July 19, 2012: Padres’ Edinson Volquez one-hits the Astros

This article was written by Paul Hofmann

Edinson Volquez

As of the start of the 2019 season, the San Diego Padres are the only existing major-league team that has not had a pitcher toss a no-hitter. While they have never had a no-no, the club has thrown 30 one-hitters.1 One of these one-hitters took place on Thursday, July 19, 2012, when journeyman Edinson Volquez held the Houston Astros to a single hit at Petco Park.

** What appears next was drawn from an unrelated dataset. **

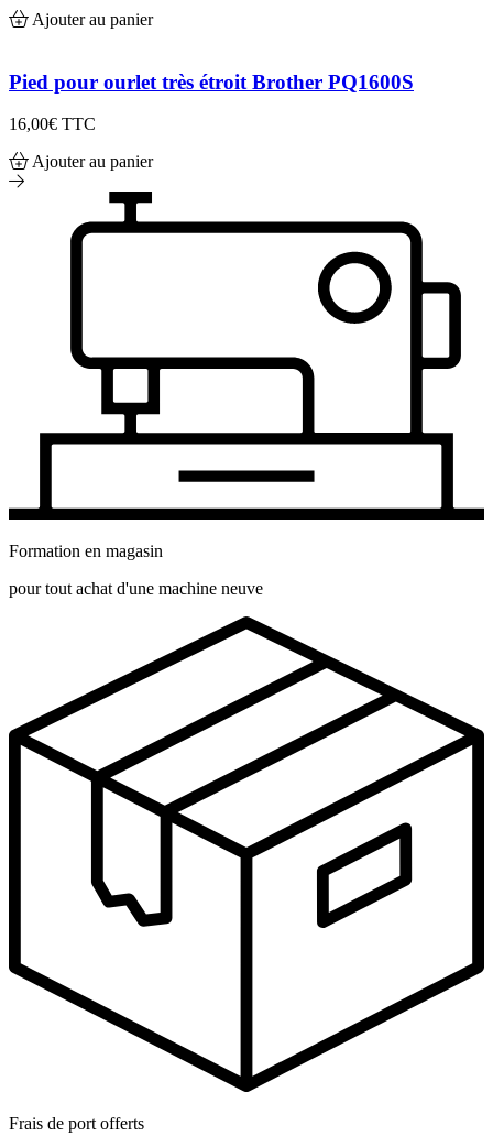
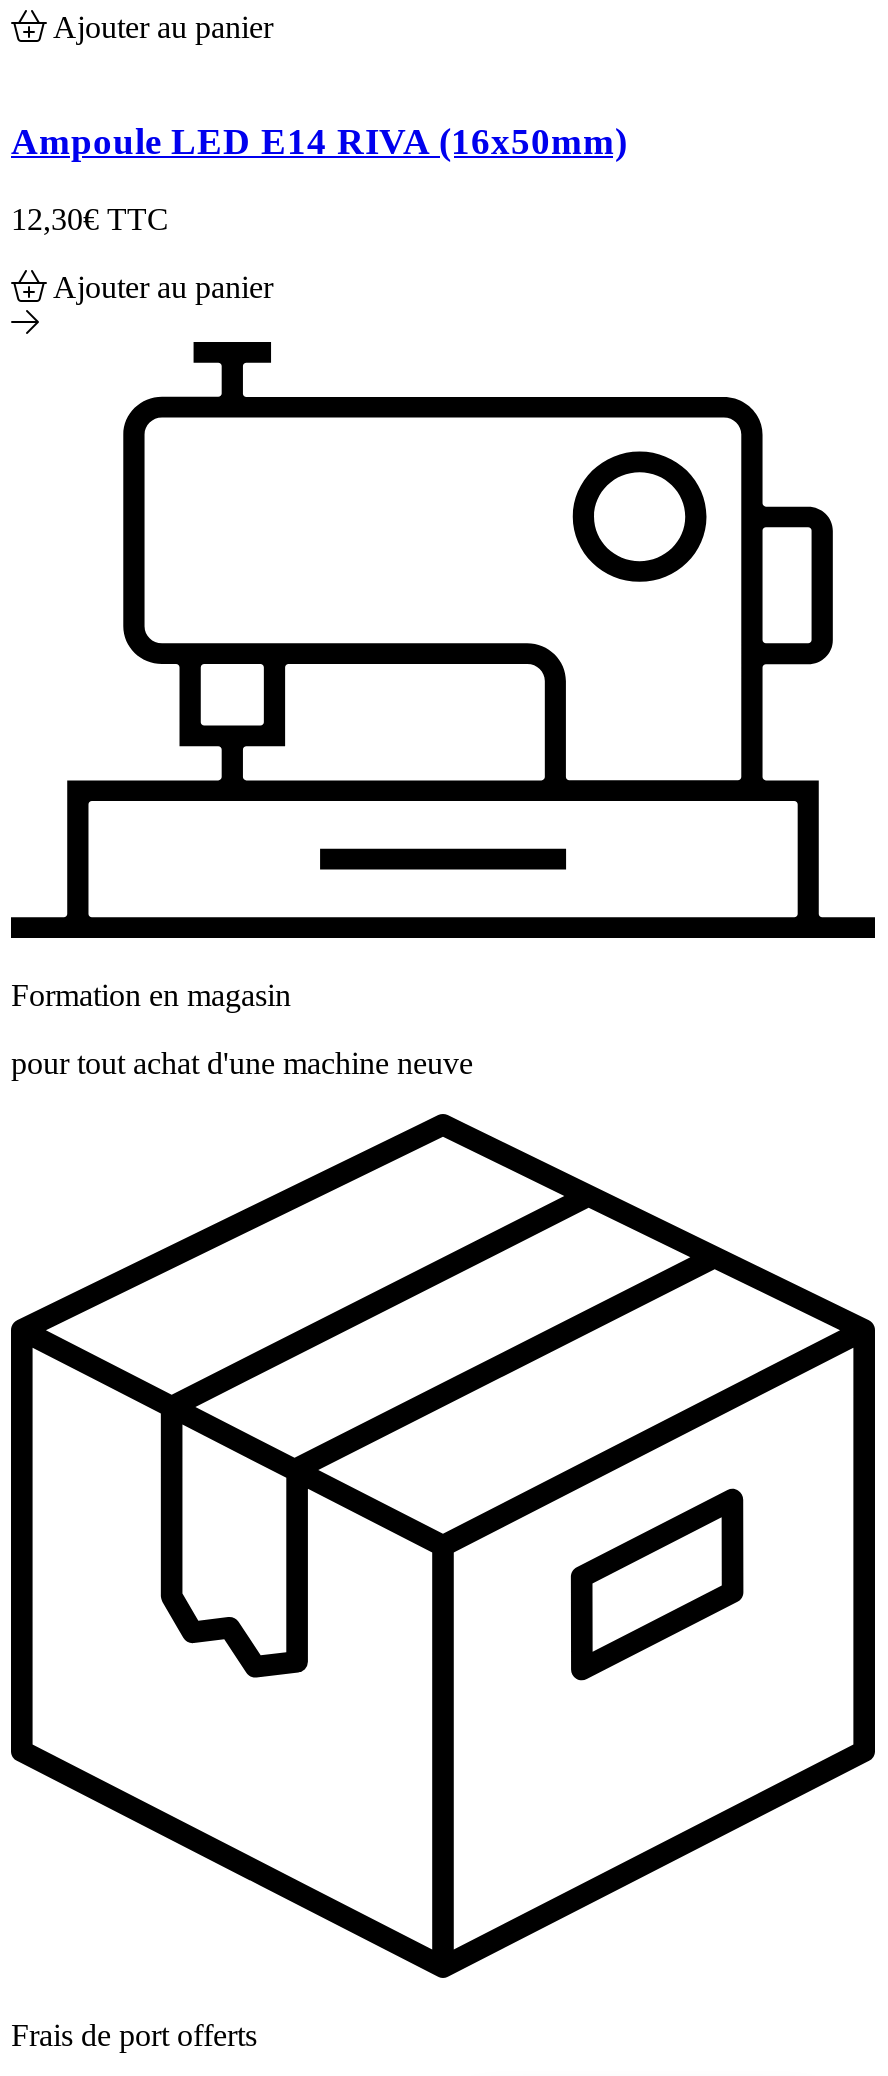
[9,70,414,93] Pied pour ourlet très étroit Brother PQ1600S -> [11,120,627,162] Ampoule LED E14 RIVA (16x50mm)
[9,115,96,133] 16,00€TTC -> [11,201,169,235] 12,30€TTC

The Padres entered the game with a 38-55 record, 14 games behind the front-running San Francisco Giants in the NL West but having won four of their last five games. The Astros entered the game with a 34-58 record, 17½ games out of first in the NL Central Division and having lost 15 of their last 17 games. Houston was in the midst of one of its worst offensive funks of the season and its anemic offense had been victimized by Giants right-hander Matt Cain’s perfect game just over a month earlier.2

The right-handed-throwing Volquez had been acquired by the Padres in December of 2011 in a trade that sent Mat Latos to Cincinnati. Latos himself had come within a hit of throwing the Padres’ first-ever no-hitter in 2010 and had another one-hitter preserved by the bullpen during his rookie season in 2009. Volquez was making his 20th start of the season for the Padres and came into the game with a 5-7 record and a 3.61 ERA. He sported a career record of 5-0 against the visiting Astros. In his 109 career starts, he had never tossed a complete game; he had completed eight innings only three times.

The Astros sent rookie Lucas Harrell to the hill.3 Harrell entered the game with a record of 7-6 and a 4.43 ERA. The right-hander had enjoyed some success against the Padres in 2012. On June 27, a little more than three weeks earlier, he held the Padres to six hits and pitched the only shutout of his career, a 1-0 victory at Houston’s Minute Maid Park. 

It was a perfect evening for baseball in San Diego for the 26,735 in attendance. The game-time temperature was 72 degrees and there was a gentle 7mph breeze toward right field. The third-base grandstand had begun to cast its shadow across the infield when Volquez delivered the game’s first pitch at 7:06 P.M. 

Volquez made short work of the Astros in the top of the first. Leadoff hitter Jose Altuve grounded out to second and Marwin Gonzalez was retired on a foul pop to third before Scott Moore grounded out to second to end the inning.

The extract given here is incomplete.